Dixie flinched at the thought of her mother in such a situation. Her mind spun dizzyingly, trying to keep up.

“Your dad says that God wasn’t punishing me. But even so, I’ve wondered. I saw Kyle, I heard that’s what his adoptive parents named him, before I left the hospital. After I met your dad I wished I’d kept him. With your dad’s support I know we could have raised him. But at the time I felt utterly alone. And I was so afraid of his needs. What if I couldn’t meet them?”

“Was it hard to see Gabriel when I brought him to church?” Dixie asked the question before it had even fully registered in her own mind.

Sharon nodded, wiping her eyes. “It took me off guard. Of course I’ve seen other children with the condition over the years. But it hurts every time. And to see you so happily interacting with that little boy...” She choked on a sob. “I could just imagine you with a brother like that. I asked myself what it would have been like to have him in our family. I’ve always felt I let him down.” She couldn’t talk through the tears and sobs catching in her throat anymore.

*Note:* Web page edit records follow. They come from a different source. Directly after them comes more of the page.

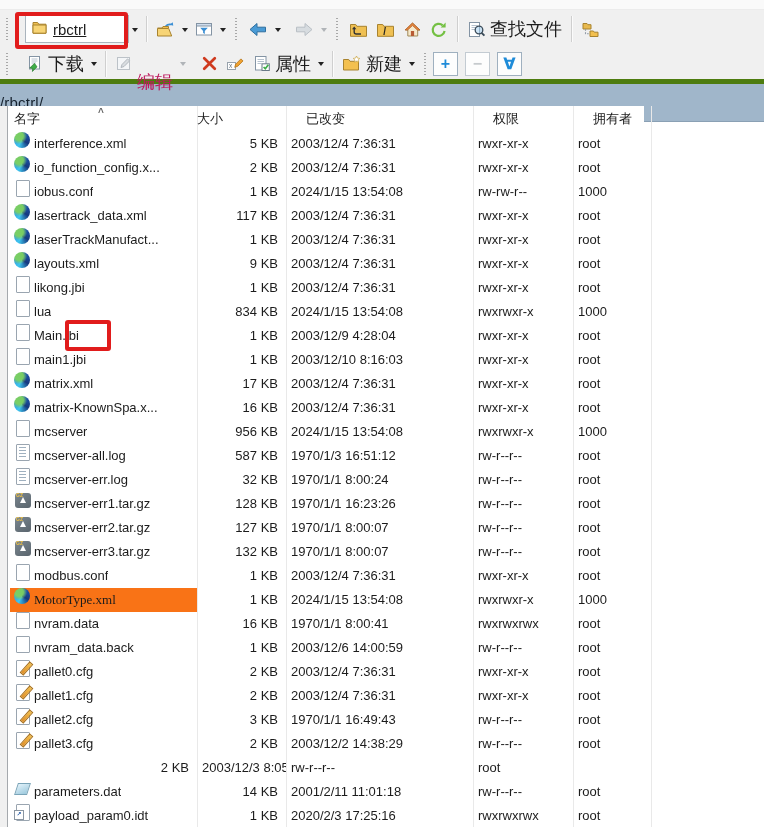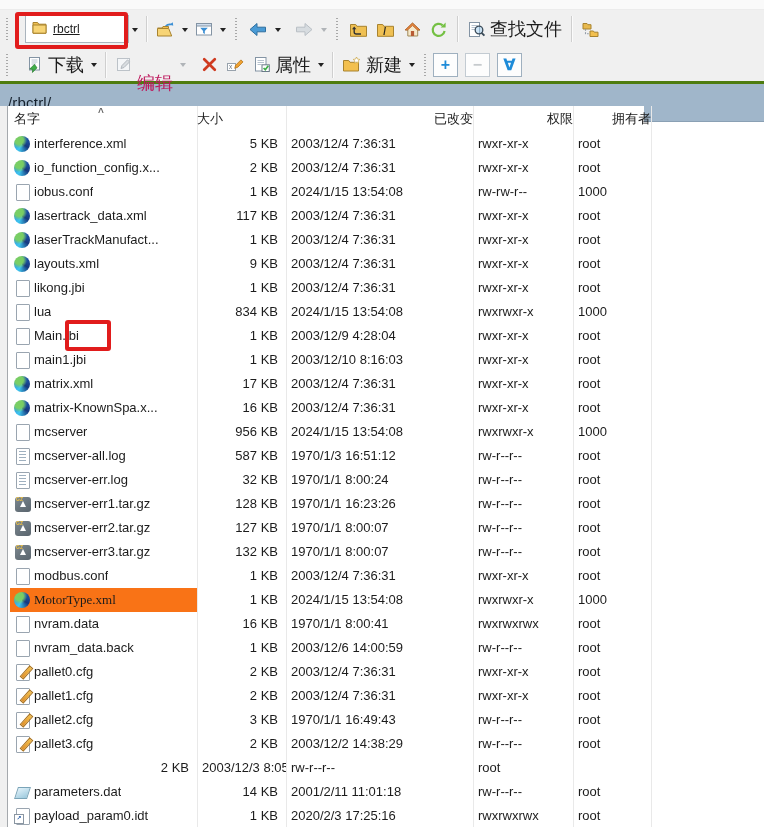--- a/index.html
+++ b/index.html
@@ -4,63 +4,63 @@
 <style>
   * { margin:0; padding:0; box-sizing:border-box; }
   html,body { width:764px; height:827px; overflow:hidden; background:#fff;
     font-family:"Liberation Sans","DejaVu Sans",sans-serif; color:#1c1c1c; }
   .screen { position:relative; width:764px; height:827px; background:#fff; }
 
   
   .topstrip { height:10px; background:#fafafa; border-bottom:1px solid #ececec; }
   .toolbar { display:flex; align-items:center; background:#f0f0f0; }
   .tb1 { height:38px; }
-  .tb2 { height:36px; border-bottom:3px solid #4d7c0f; }
+  .tb2 { height:36px; border-bottom:5px solid #4d7c0f; }
   .grip { width:4px; height:24px; margin:0 6px 0 5px;
     background-image:radial-gradient(circle,#a8a8a8 0.9px,transparent 1.1px);
     background-size:4px 3px; }
   .vsep { width:1px; height:26px; background:#cfcfcf; box-shadow:1px 0 0 #fbfbfb; margin:0 5px; }
   .tbtn { display:flex; align-items:center; gap:4px; padding:3px 4px; border-radius:2px; }
   .tbtn svg { display:block; }
   .tblabel { font-size:18px; color:#1c1c1c; white-space:nowrap; }
   .disabled .tblabel { color:#be185d;margin-top:36px; }
   .dd { width:12px; height:20px; display:flex; align-items:center; justify-content:center; }
   .dd::after { content:""; border:3.5px solid transparent; border-top:4px solid #222; margin-top:4px; }
   .dd.gray::after { border-top-color:#b0b4b8; }
   .combo { display:flex; align-items:center; gap:6px; width:104px; height:28px;
     background:#fff; border:1px solid #aab4bd; padding:0 6px; margin-left:14px; }
-  .combo-text { font-size:12px;text-decoration:underline; }
+  .combo-text { font-size:15px;text-decoration:underline; }
   .boxbtn { width:25px; height:24px; border:1px solid #9fb0bf; background:#fdfdfd;
     display:flex; align-items:center; justify-content:center; font-size:16px;
     font-weight:bold; color:#1e8bd8; margin-right:7px; }
   .boxbtn.gray { color:#c6cacd; border-color:#c3cbd2; }
 
   
   .pathbar { height:38px; background:#a0b6ca; border-bottom:1px solid #8aa0b4;
-    display:flex; align-items:center; padding-left:8px; }
+    display:flex; align-items:center; }
   .pathbar span { font-size:15px; color:#15212e; letter-spacing:0.2px; }
 
   
   .panel { position:absolute; left:0; top:106px; width:644px; height:721px; background:#fff; }
   .leftstrip { position:absolute; left:0; top:0; width:8px; height:100%;
     background:#f0f0f0; border-right:1px solid #a5a9ad; }
   .listwrap { position:absolute; left:10px; top:0; width:754px; height:100%; }
   .vline { position:absolute; top:0; bottom:0; width:1px; background:#e9e9e9; }
 
   .grid { display:grid; grid-template-columns:187px 89px 187px 100px 78px 1fr; }
   .hrow { height:26px; position:relative; }
   .hcell { font-size:13px; line-height:26px; color:#1c1c1c; white-space:nowrap; overflow:hidden; }
   .h-name { padding-left:4px; position:relative; }
   .h-size { text-align:left; padding-right:8px; }
-  .h-date,.h-rights,.h-owner { padding-left:0;text-align:right; }
+  .h-date,.h-rights,.h-owner { padding-left:20px; }
   .sortmark { position:absolute; left:88px; top:-6px; font-size:10px; color:#666; font-weight:bold; }
 
   .frow { height:24px; }
   .cell { font-size:13px; line-height:24px; white-space:nowrap; overflow:hidden; }
-  .c-name { display:flex; align-items:center; padding-left:4px; }
+  .c-name { display:flex; align-items:flex-start; padding-left:4px; }
   .c-name.sel { background:#f97316;font-family:Liberation Serif, serif; }
   .c-size { text-align:right; padding-right:8px; }
   .c-date,.c-rights,.c-owner { padding-left:5px; }
   .fname { overflow:hidden; text-overflow:ellipsis; }
 
   
   .fico { position:relative; width:16px; height:16px; flex:0 0 16px; margin-right:4px; }
   .icon-edge::before { content:""; position:absolute; inset:0; border-radius:50%;
     background:
       radial-gradient(circle at 32% 26%, rgba(125,210,95,.95) 0 26%, rgba(125,210,95,0) 50%),

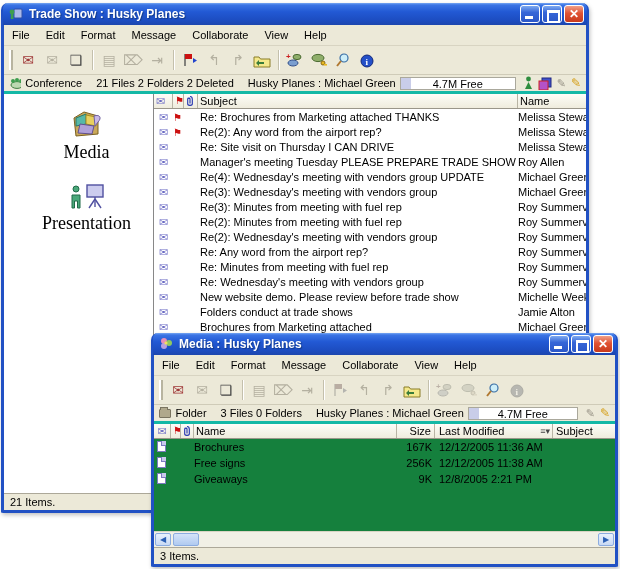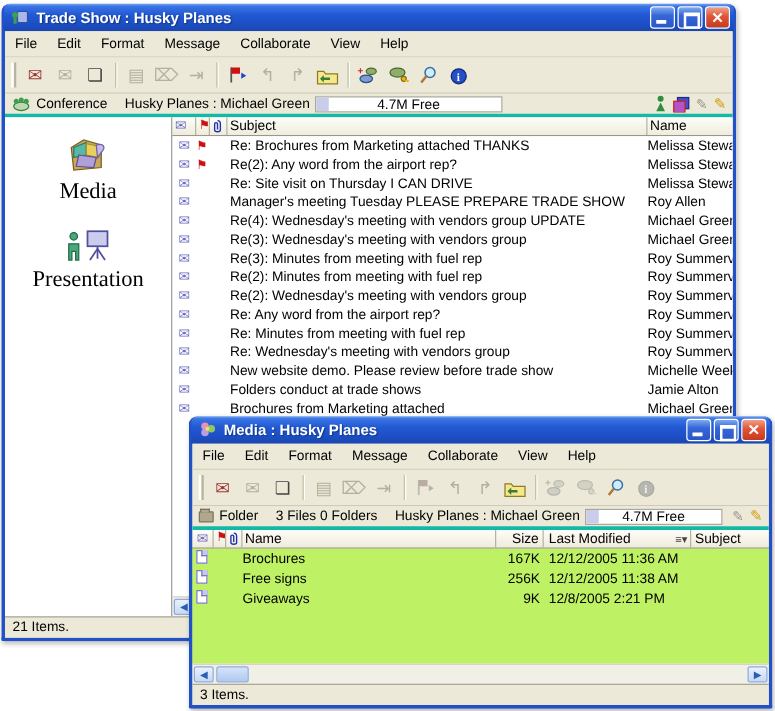--- a/index.html
+++ b/index.html
@@ -48,21 +48,21 @@
   .freebar .txt { position:relative; }
   .info-icons { margin-left:auto; display:flex; align-items:center; gap:5px; }
 
   .statusbar { height:17px; flex:0 0 17px; background:#ECE9D8; border-top:1px solid #aca899;
                display:flex; align-items:center; padding-left:6px; }
 
   
   #tradeshow { left:1px; top:3px; width:588px; height:510px; }
   .content { flex:1; display:flex; min-height:0; background:#fff; }
   .sidebar { width:134px; flex:0 0 134px; background:#fff; border-right:1px solid #888;
-             display:flex; flex-direction:column; align-items:center; padding-top:14px; }
+             display:flex; flex-direction:column; padding-top:14px;margin-left:16px; }
   .side-item { display:flex; flex-direction:column; align-items:center; margin-bottom:18px; cursor:default; }
   .side-label { font-family:"Liberation Serif", serif; font-size:18px; margin-top:2px; }
 
   .listpane { flex:1; display:flex; flex-direction:column; min-width:0; }
   .list-head { display:flex; flex:0 0 15px; height:15px;
                background:linear-gradient(180deg,#fdfdf8,#efecdd); border-bottom:1px solid #9a968a; }
   .hcell { border-right:1px solid #b8b4a4; display:flex; align-items:center; padding:0 2px; overflow:hidden; }
   .rows { flex:1; overflow:hidden; background:#fff; }
   .msg-row { display:flex; height:15px; align-items:center; }
   .col-env { width:19px; flex:0 0 19px; text-align:center; }
@@ -79,21 +79,21 @@
             border:1px solid #8cace0; border-radius:2px; color:#2b5fb4; font-size:8px;
             line-height:11px; text-align:center; }
   .sc-thumb { width:26px; height:13px; background:linear-gradient(180deg,#d5e3f9,#b0caf0);
               border:1px solid #8cace0; border-radius:2px; margin-left:2px; }
   .sc-track { flex:1; }
 
   
   #media { left:151px; top:333px; width:467px; height:234px; }
   .m-head { display:flex; flex:0 0 15px; height:15px;
             background:linear-gradient(180deg,#fdfdf8,#efecdd); border-bottom:1px solid #9a968a; }
-  .m-rows { flex:1; background:#bef264; overflow:hidden; }
+  .m-rows { flex:1; background:#15803d; overflow:hidden; }
   .file-row { display:flex; height:16px; align-items:center; }
   .mc-ic { width:40px; flex:0 0 40px; padding-left:3px; }
   .mc-name { flex:1; overflow:hidden; white-space:nowrap; }
   .mc-size { width:38px; flex:0 0 38px; text-align:right; padding-right:3px; }
   .mc-mod { width:118px; flex:0 0 118px; padding-left:4px; overflow:hidden; white-space:nowrap; }
   .mc-subj { width:62px; flex:0 0 62px; padding-left:3px; }
   .doc-ic { display:inline-block; width:9px; height:11px; background:#fff; border:1px solid #7a7ac0;
             position:relative; }
   .doc-ic::after { content:""; position:absolute; right:-1px; top:-1px; width:4px; height:4px;
                    background:#c8c8ec; border-left:1px solid #7a7ac0; border-bottom:1px solid #7a7ac0; }
@@ -203,20 +203,21 @@
   </div>
 
   <div class="infobar">
     <svg width="16" height="13" style="margin-right:4px">
         <ellipse cx="8" cy="8" rx="6" ry="3.4" fill="#bcd8b0" stroke="#3e7d3e"></ellipse>
         <circle cx="4" cy="4" r="2" fill="#3e9d4e"></circle>
         <circle cx="8" cy="3" r="2" fill="#3e9d4e"></circle>
         <circle cx="12" cy="4" r="2" fill="#3e9d4e"></circle>
       </svg>
     <span class="sp">Conference</span>
+    <span class="sp">21 Files 2 Folders 2 Deleted</span>
     <span>Husky Planes : Michael Green</span>
     <span class="freebar">
       <span class="fill"></span>
       <span class="txt">4.7M Free</span>
     </span>
     <span class="info-icons">
       <svg width="9" height="14">
           <circle cx="4.5" cy="3" r="2.4" fill="#2e8d3e"></circle>
           <path d="M1 13 L4.5 6 L8 13 z" fill="#2e8d3e"></path>
         </svg>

A flood of compassion for her mother swept over Dixie. Joe had been so right. She had had no idea. What she thought was callousness on her mother’s part was deep pain. Her mother wasn’t mean, she was afraid. Compassion was Dixie’s dominate emotion, but not the only one. She still felt the sting of anger. Not so much at her mother’s past mistakes and how much pain they’d caused, but at the way she’d held people to a standard she herself hadn’t been able to keep. She wanted to sit by her mother and comfort her, but the years of distance weren’t easily scaled in a moment.